Inside the Bank of England: century-old building sheltering 400,000 gold bars
A centenary exhibition opens rare public access to the City of London institution where monetary policy is decided and vast vaults lie beneath its grand colonnades.

The Bank of England this week opened a centenary exhibition that offers the public a rare look inside a London landmark that sits above an estimated 400,000 gold bars and houses rooms where decisions on interest rates are taken.
Work to rebuild the present Bank began about a century ago and the project, completed in 1939, created a seven-storey structure rising above three basement levels on a three-and-a-half acre site in the City of London. The Bank, founded by Royal Charter in 1694 and moved to Threadneedle Street in 1734, has expanded over centuries to enclose the site within a continuous windowless wall first introduced by Sir John Soane in the 1800s.
The 14-year rebuilding programme of the early 20th century was led by chief architect Sir Henry Baker. It was carried out while the bank continued to operate on the site and cost £5 million at the time — an amount the museum says is roughly equivalent to £285 million today. The works sought to retain elements of earlier structures, reusing stone fireplaces and columns, but the demolition and redevelopment prompted controversy, with critics calling it one of the great architectural losses of the century.
Visitors to the Bank of England Museum exhibition, titled "Building the Bank," encounter mosaics, sculptures and decorative motifs that broadcast the institution's purpose and history. Large mosaics by Russian artist Boris Anrep adorn corridors; lions, griffins and depictions of Mercury recur as symbols of security and finance; and a Roman mosaic discovered during the 1930s excavations remains on display.
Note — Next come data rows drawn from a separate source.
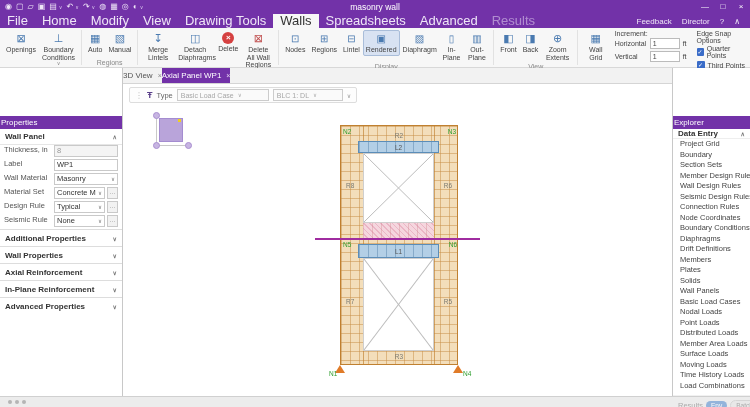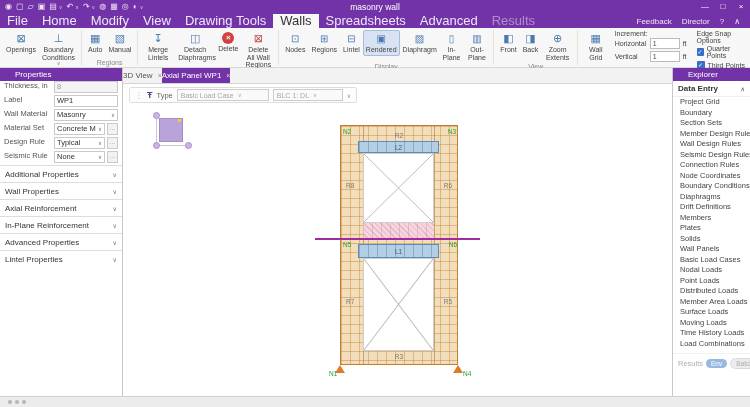--- a/index.html
+++ b/index.html
@@ -40,34 +40,34 @@
   .inc-title{font-size:7px;color:#444;margin-bottom:1px;}
   .inc-row{display:flex;align-items:center;gap:3px;margin-bottom:2px;}
   .inc-row .ilbl{width:32px;}
   .ibox{width:26px;height:9px;border:1px solid #bbb;background:#fff;font-size:7px;line-height:9px;padding-left:2px;}
   .snap{display:flex;flex-direction:column;margin-left:10px;font-size:7px;color:#444;}
   .snap-row{display:flex;align-items:center;gap:3px;margin-bottom:2px;}
   .cbx{width:8px;height:8px;background:#3a6cc8;border-radius:1px;color:#fff;font-size:6px;line-height:8px;text-align:center;}
 
   
   .main{display:flex;height:328px;}
-  .panelhead{height:13px;background:#7232a8;color:#fff;font-size:8px;line-height:13px;padding-left:15px;}
+  .panelhead{height:13px;background:#7232a8;color:#fff;font-size:8px;line-height:13px;padding-left:1px;margin-top:48px;}
 
   
   .props{width:123px;border-right:1px solid #c8c8c8;box-sizing:border-box;background:#fff;display:flex;flex-direction:column;}
   .psection{display:flex;align-items:center;height:15px;padding:0 5px;font-size:8px;font-weight:bold;color:#333;border-bottom:1px solid #e6e6e6;}
   .psection .chev{margin-left:auto;font-size:6px;color:#777;}
   .prow{display:flex;align-items:flex-start;height:14px;padding:0 4px;}
   .plbl{width:50px;font-size:7.5px;color:#555;flex-shrink:0;}
   .pval{flex:1;height:10px;border:1px solid #c9c9c9;background:#fff;font-size:7.5px;line-height:10px;padding:0 2px;display:flex;align-items:center;min-width:0;}
   .pval.disabled{background:#f4f4f4;color:#999;}
   .pval .vtext{flex:1;overflow:hidden;white-space:nowrap;}
   .pval .selc{font-size:5.5px;color:#777;margin-left:2px;}
   .pellipsis{width:9px;height:10px;border:1px solid #c9c9c9;margin-left:2px;font-size:6px;line-height:8px;text-align:center;color:#666;background:#f2f2f2;}
-  .pcollapsed{display:flex;align-items:center;height:16px;padding:0 5px;font-size:8px;font-weight:normal;color:#333;border-top:1px solid #ddd;justify-content:center;}
+  .pcollapsed{display:flex;align-items:center;height:16px;padding:0 5px;font-size:8px;font-weight:bold;color:#333;border-top:1px solid #ddd;justify-content:center;}
   .pcollapsed .chev{margin-left:auto;font-size:6px;color:#777;}
 
   
   .center{flex:1;display:flex;flex-direction:column;min-width:0;}
   .doctabs{height:16px;background:#f2f2f2;border-bottom:1px solid #d5d5d5;display:flex;align-items:stretch;box-sizing:border-box;}
   .doctab{display:flex;align-items:center;gap:5px;padding:0 0;font-size:8px;color:#555;}
   .doctab .tclose{font-size:7px;color:#888;}
   .doctab.active{background:#7232a8;color:#fff;}
   .doctab.active .tclose{color:#e7d8f3;}
   .canvas{position:relative;flex:1;background:#fff;overflow:hidden;}
@@ -328,20 +328,24 @@
         </div>
       </div>
       <div class="rname">Drawing Tools</div>
     </div>
   </div>
 
   <div class="main">
 
     <div class="props">
       <div class="panelhead">Properties</div>
+      <div class="psection">
+        <span>Wall Panel</span>
+        <span class="chev">∧</span>
+      </div>
       <div class="prow">
         <span class="plbl">Thickness, in</span>
         <span class="pval disabled">
             <span class="vtext">8</span>
           </span>
       </div>
       <div class="prow">
         <span class="plbl">Label</span>
         <span class="pval">
             <span class="vtext">WP1</span>
@@ -389,24 +393,20 @@
       <div class="pcollapsed">
         <span>Axial Reinforcement</span>
         <span class="chev">∨</span>
       </div>
       <div class="pcollapsed">
         <span>In-Plane Reinforcement</span>
         <span class="chev">∨</span>
       </div>
       <div class="pcollapsed">
         <span>Advanced Properties</span>
-        <span class="chev">∨</span>
-      </div>
-      <div class="pcollapsed">
-        <span>Lintel Properties</span>
         <span class="chev">∨</span>
       </div>
     </div>
 
     <div class="center">
       <div class="doctabs">
         <div class="doctab">
           <span>3D View</span>
           <span class="tclose">×</span>
         </div>

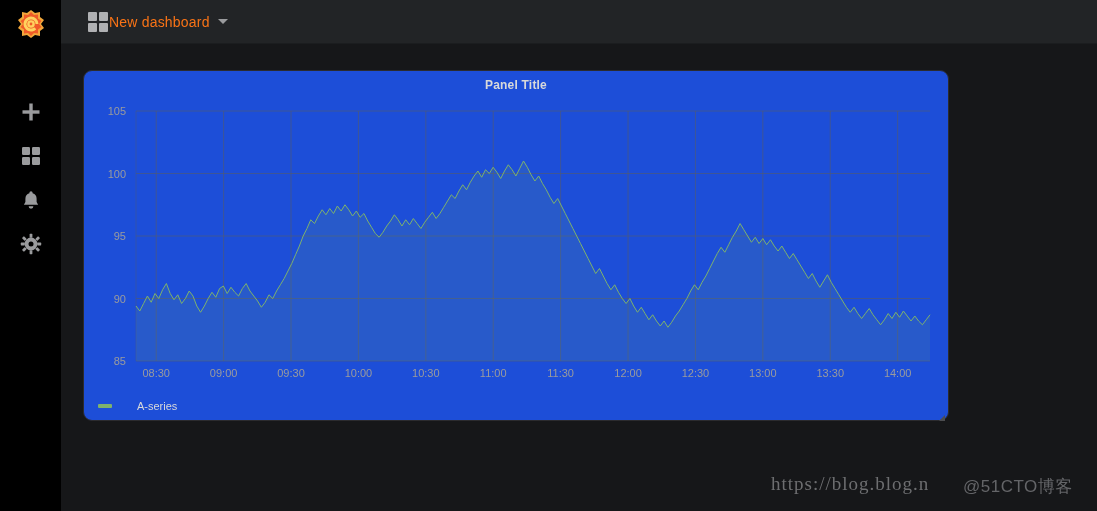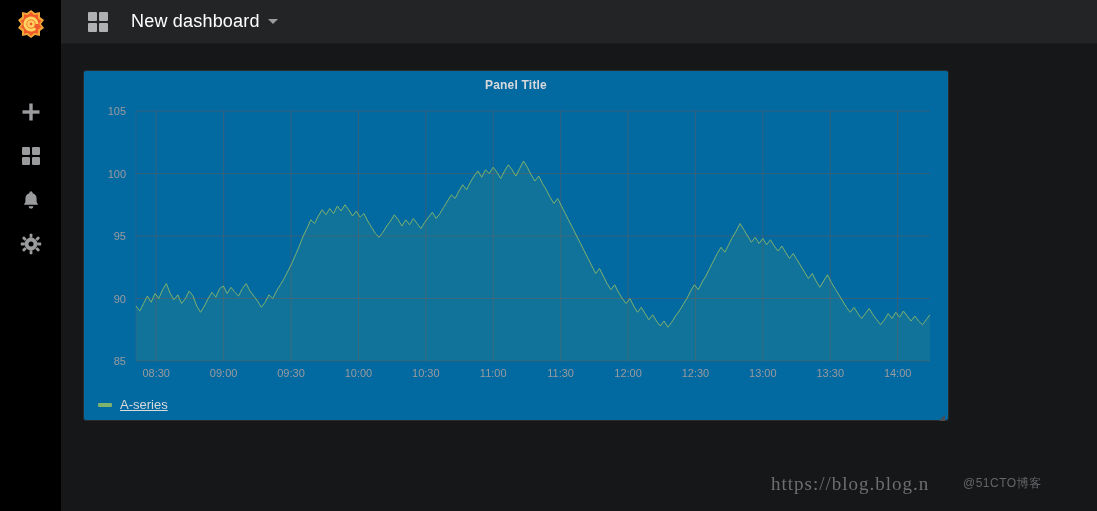--- a/index.html
+++ b/index.html
@@ -35,23 +35,22 @@
   
   .navbar {
     position: absolute; left: 61px; top: 0;
     width: 1036px; height: 44px;
     background: #222426;
     display: flex; align-items: center;
     border-bottom: 1px solid #1b1d1f;
   }
   .nav-dash-icon { margin-left: 26px; display: flex; }
   .nav-title {
-    margin-left: 22px;
-    color: #ffffff;
-    font-size: 18px;
+    color: #f97316;
+    font-size: 14px;
     letter-spacing: .2px;
     white-space: nowrap;
   }
   .nav-caret {
     margin-left: 8px;
     width: 0; height: 0;
     border-left: 5px solid transparent;
     border-right: 5px solid transparent;
     border-top: 5px solid #9a9b9d;
   }
@@ -60,23 +59,23 @@
   .dash-area {
     position: absolute; left: 61px; top: 44px;
     width: 1036px; height: 467px;
     background: #161719;
   }
 
   .panel {
     position: absolute;
     left: 22px; top: 26px;
     width: 866px; height: 351px;
-    background: #0369a1;
+    background: #1d4ed8;
     border: 1px solid #2b2b2e;
-    border-radius: 3px;
+    border-radius: 9px;
   }
   .panel-header {
     height: 28px;
     display: flex; align-items: center; justify-content: center;
     position: relative;
   }
   .panel-title {
     color: #d8d9da;
     font-size: 12px;
     font-weight: bold;
@@ -90,24 +89,23 @@
     left: 14px; bottom: 8px;
     display: flex; align-items: center;
   }
   .legend-marker {
     width: 14px; height: 4px;
     background: #7eb26d;
     border-radius: 1px;
     display: inline-block;
   }
   .legend-label {
-    margin-left: 8px;
+    margin-left: 25px;
     color: #d8d9da;
-    font-size: 13px;
-    text-decoration: underline;
+    font-size: 11px;
   }
 
   .resize-handle {
     position: absolute;
     right: 2px; bottom: 2px;
     width: 10px; height: 10px;
     cursor: nwse-resize;
   }
 
   
@@ -122,21 +120,21 @@
     color: #6d6e70;
     font-family: "Liberation Serif", serif;
     font-size: 19px;
     letter-spacing: 1px;
     white-space: nowrap;
   }
   .wm-author {
     position: absolute; left: 200px; top: 6px;
     color: #646568;
     font-family: "Liberation Sans", sans-serif;
-    font-size: 12px;
+    font-size: 17px;
     letter-spacing: .5px;
     white-space: nowrap;
   }
 
   
   .axis-text { fill: #9a9b9d; font-family: "Liberation Sans", sans-serif; font-size: 11px; }
 </style>
 </head>
 <body>
 

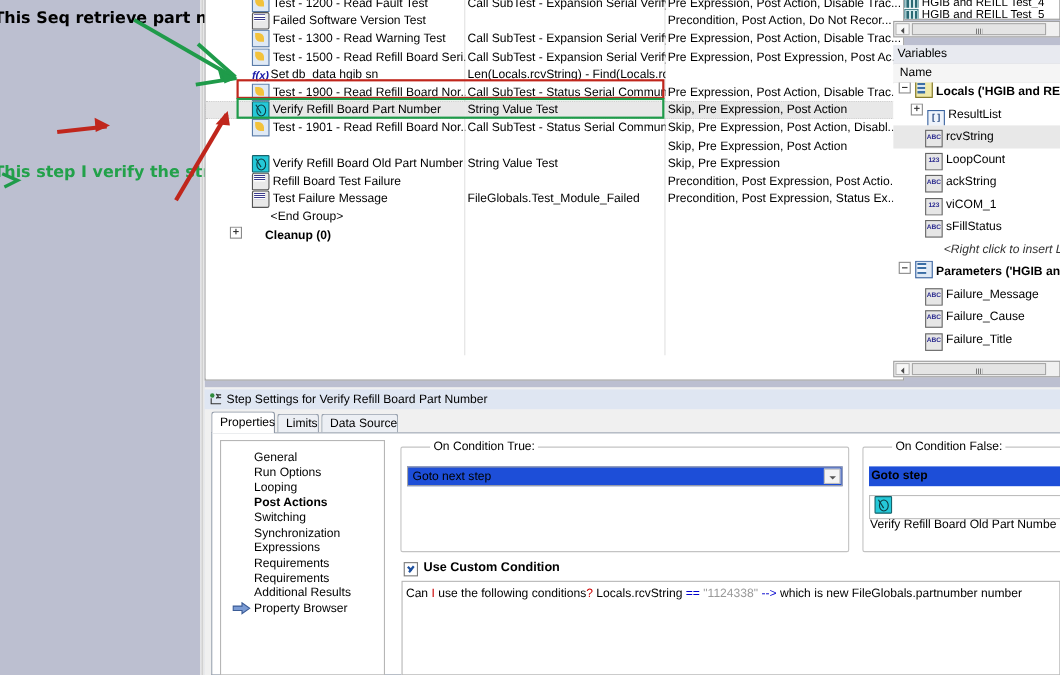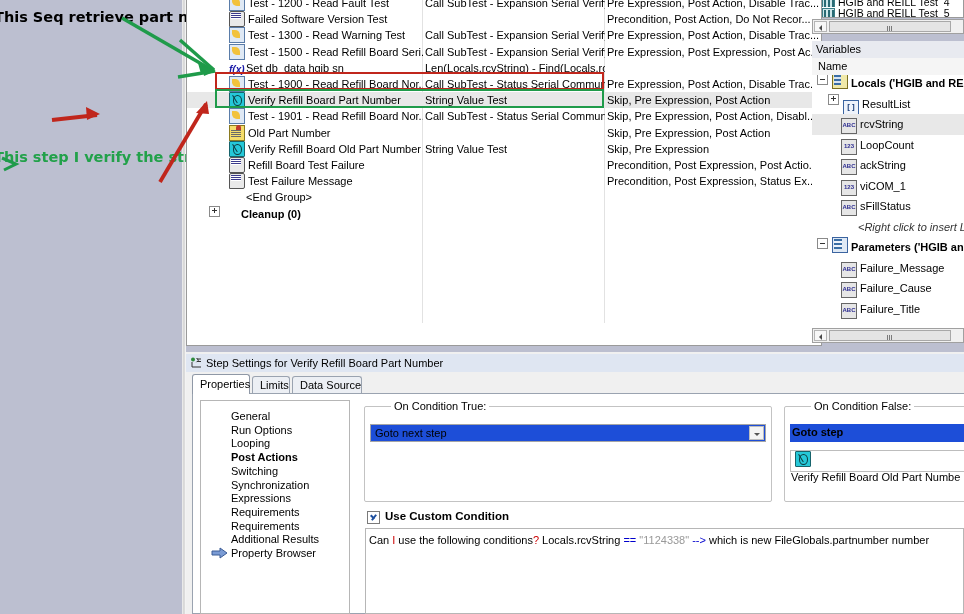--- a/index.html
+++ b/index.html
@@ -206,36 +206,36 @@
         <div class="c1"><span class="indent"></span><span class="ico ic-valtest "></span><span class="lbl" style="">Verify Refill Board Part Number</span></div>
         <div class="c2"><span class="lbl">String Value Test</span></div>
         <div class="c3"><span class="lbl">Skip, Pre Expression, Post Action</span></div>
       </div>
       <div class="row" style="top:109.39999999999999px">
         <div class="c1"><span class="indent"></span><span class="ico ic-subtest "></span><span class="lbl" style="">Test - 1901 - Read Refill Board Nor...</span></div>
         <div class="c2"><span class="lbl">Call SubTest - Status Serial Communic...</span></div>
         <div class="c3"><span class="lbl">Skip, Pre Expression, Post Action, Disabl...</span></div>
       </div>
       <div class="row" style="top:125.6px">
-        <div class="c1"><span class="indent"></span><span class="ico ic-label "></span><span class="lbl" style="">Old Part Number</span></div>
         <div class="c2"><span class="lbl"></span></div>
         <div class="c3"><span class="lbl">Skip, Pre Expression, Post Action</span></div>
       </div>
       <div class="row" style="top:141.79999999999998px">
         <div class="c1"><span class="indent"></span><span class="ico ic-valtest "></span><span class="lbl" style="">Verify Refill Board Old Part Number</span></div>
         <div class="c2"><span class="lbl">String Value Test</span></div>
         <div class="c3"><span class="lbl">Skip, Pre Expression</span></div>
       </div>
       <div class="row" style="top:158px">
         <div class="c1"><span class="indent"></span><span class="ico ic-msg "></span><span class="lbl" style="">Refill Board Test Failure</span></div>
         <div class="c2"><span class="lbl"></span></div>
         <div class="c3"><span class="lbl">Precondition, Post Expression, Post Actio...</span></div>
       </div>
       <div class="row" style="top:174.2px">
         <div class="c1"><span class="indent"></span><span class="ico ic-msg "></span><span class="lbl" style="">Test Failure Message</span></div>
+        <div class="c2"><span class="lbl">FileGlobals.Test_Module_Failed</span></div>
         <div class="c3"><span class="lbl">Precondition, Post Expression, Status Ex...</span></div>
       </div>
       <div class="row" style="top:190.39999999999998px">
         <div class="c1"><span class="indent"></span><span class="ico"></span><span class="lbl" style="">&lt;End Group&gt;</span></div>
         <div class="c2"><span class="lbl"></span></div>
         <div class="c3"><span class="lbl"></span></div>
       </div>
       <div class="row" style="top:206.6px">
         <div class="c1"><span class="indent2"></span><span class="exp plus"></span><span class="ico"></span><span class="lbl" style="font-weight:bold;">Cleanup (0)</span></div>
         <div class="c2"><span class="lbl"></span></div>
The exhibition includes a range of public-facing spaces and rooms that remain in active use. On the first floor, a silk-lined anteroom leads through heavy wooden doors into an octagonal committee room. That room is, with modern microphones and screens added, the venue for the Monetary Policy Committee's monthly meetings on interest rates — decisions with wide economic repercussions.
"This is where, to the present day, the bank's monetary policy committee meets to make decisions about rates as part of the bank's remit to manage inflation," Jenni Adam, curator at the Bank of England Museum, said in an interview. The committee room is protected by thick doors and tight security measures to ensure confidentiality around market-sensitive deliberations.

Beyond ceremonial and decision-making spaces, the bank's operational scale is evident in its subterranean vaults, where bullion belonging to various institutions and countries is stored. Access is tightly controlled and public tours of the vaults are extremely rare; the museum itself displays only two gold bars owned by the bank. The figure of about 400,000 bars often cited by the bank refers to turnover and storage across the facility rather than bars on permanent display.
Architectural and decorative features reflect layers of the bank's past: 18th-century portraits and fireplaces sit alongside 20th-century grand banking halls that sought to echo the earlier Soane designs. A court room, used for formal receptions and large meetings, contains monarch silhouettes, gilded ornamentation and an elaborate green ceiling, underlining the institution's ceremonial role.

The exhibition, which the museum said aims to "open up the architecture" to the public, runs until Spring 2027 and is free to visit. Curator Jenni Adam said that despite working in the building for 15 years, the scale and detail of the fabric still surprise staff: "There's a long legacy, a long heritage. You can trust it, it's going to stick around."
The museum's displays and the rare access provided by the centenary exhibition offer context for an institution integral to Britain's financial infrastructure: a building designed to project permanence and security, and a working central bank whose decisions affect inflation, interest rates and markets at home and abroad.